From the information I’m now getting from the battery indicator display, I can tell two of the four batteries are dead. That tracks, as when I get the mower to start (it now takes several tries), I only get half the range I had when I first bought the mower. Two years in, and my electric mower needs two new SLA batteries—that’ll cost around $480 to swap out. And doing so requires a tricky procedure that entails taking apart the mower, dragging a heavy tray back, avoiding toppling the mower over in the process, then avoiding shorting out the system since the four batteries are tied together. It’s not pretty.
I spent over $2,000 on a mower that’s now half as useful as it once was, and I’ll spend hundreds more getting it back into shape. Only to have to repeat the process two years from now. That same mower now costs even more than when I first purchased it. A gas mower would be better. You might be wondering if better electric riding mowers are on the way, and the answer is yes. But it’s not all good news.

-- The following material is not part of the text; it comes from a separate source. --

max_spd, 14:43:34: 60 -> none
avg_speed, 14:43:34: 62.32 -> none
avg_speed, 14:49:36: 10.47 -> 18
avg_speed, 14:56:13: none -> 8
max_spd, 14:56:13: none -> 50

The Future of Electric Riding Lawn Mowers
Obviously, the biggest complaint and downfall of most current electric riding lawnmowers is the reliance on SLA batteries. And if that’s the case, the solution is, in theory, pretty easy—switch to Lithium-ion (Li-ion) batteries. You probably own devices that already use Li-ion batteries. Do you have a smartphone, cordless drill, true wireless earbuds, or an electric vehicle? All of those use Li-ion batteries.

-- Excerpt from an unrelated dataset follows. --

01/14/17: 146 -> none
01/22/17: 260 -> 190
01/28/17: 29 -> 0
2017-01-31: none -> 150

It’s not surprising that so many gadgets made that choice either because Li-ion solves many of the problems plaguing SLA batteries. It doesn’t damage them to drain the battery to zero (at least not as much), you can keep them charged all the time (modern tech prevents “overcharging”), it doesn’t suffer from “memory issues,” and as much it’s generally longer lasting. With a Li-ion battery-powered electric mower, you won’t have to worry about maintaining charge as much or plugging in over the winter.
So what’s the catch? Price. Electric riding mowers are already expensive. You’ll pay over $2,000 for a model that promises to mow just one acre on a charge, more if you need something that can handle a bigger yard. Compared to other similar riding mowers, that’s a 20% premium. But if you want to buy a Li-ion electric riding mower, the price goes way up.
Ryobi only recently started selling its first Li-ion options, and the starting price is a wallet-busting $6,000. That giant price gets you a mower that only promises to mow around an acre of land on a single charge. And remember, companies tend to overpromise and underdeliver on charge claims. When it comes time to recharge, you’ll need to wait an hour and a half to get back to a full charge. You can buy a model with more range, but each step up adds another $1,000 to the price.
Other mowers either go for a similar price or come from lesser-known manufacturers. The most affordable entry I can find is a Craftsman, tipping the scales at $3,000. But scroll through the reviews, and any comments not tagged as a promotion are pretty negative.
For that kind of money, you can buy professional-grade gear that’ll cut your lawn in a fraction of the time.
The bottom line is until prices come down and enough time has passed to prove reliability; you probably shouldn’t drop a ton of cash on a Li-ion electric riding mower. Push mowers, on the other hand, are a solid bet. Those work well and won’t break the bank. For now, electric riding mowers just aren’t worth the money, despite their benefits. They’ll either cost way too much up front, or cost too much down the road as you replace batteries again and again.